Loueurs sous surveillance

Cette limite de la durée de location est notamment destinée à rassurer le secteur de l’hôtellerie, qui pointe du doigt les plateformes, évoquant une concurrence déloyale. D’autres règles avaient auparavant déjà été mises en place afin d’encadrer l’activité de location de meublés touristiques, rappelle Les Echos.

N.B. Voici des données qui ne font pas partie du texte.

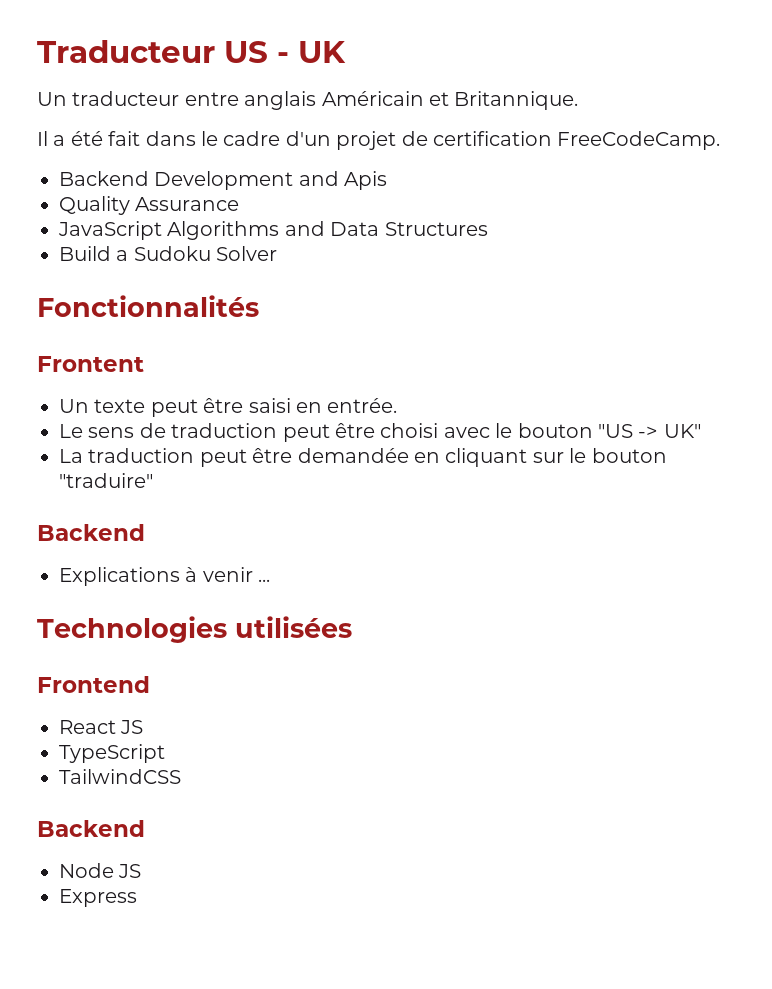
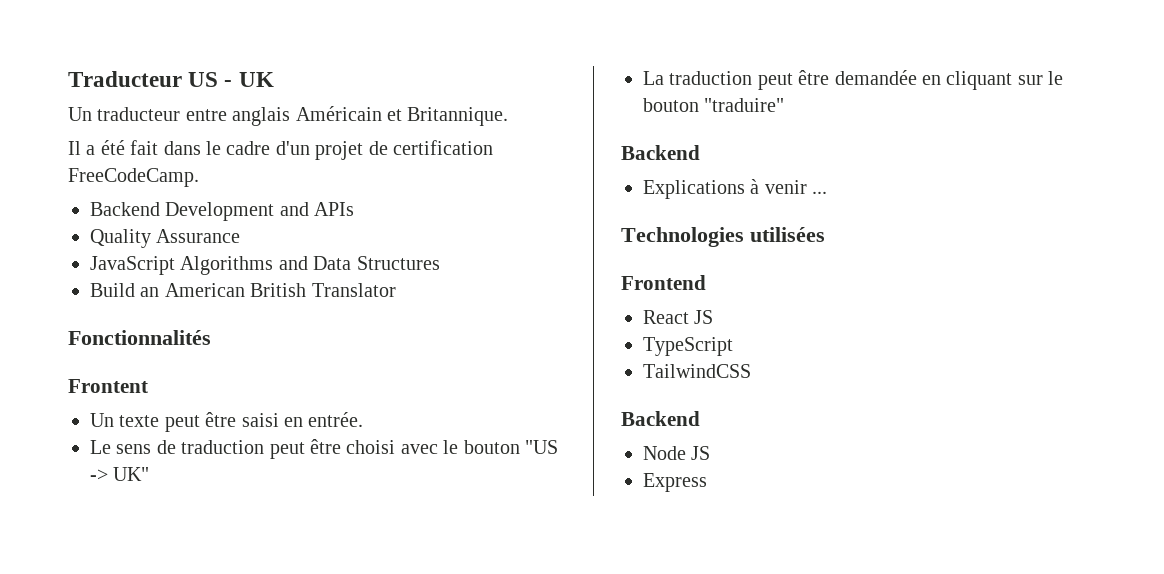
- Backend Development and Apis
+ Backend Development and APIs
- Build a Sudoku Solver
+ Build an American British Translator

Ainsi, certaines communes obligent les loueurs, qui proposent leur résidence principale à la location saisonnière, à enregistrer leur bien. Elles attribuent alors un numéro d’enregistrement qui devra figurer sur l’annonce en ligne. Les plateformes qui ne le mentionneraient pas encourent une pénalité de 12.500 euros par logement. Cette mesure est notamment destinée à vérifier que les propriétaires s’acquittent bien de la taxe de séjour et ne dépassent pas la durée limite légale de 120 jours de location.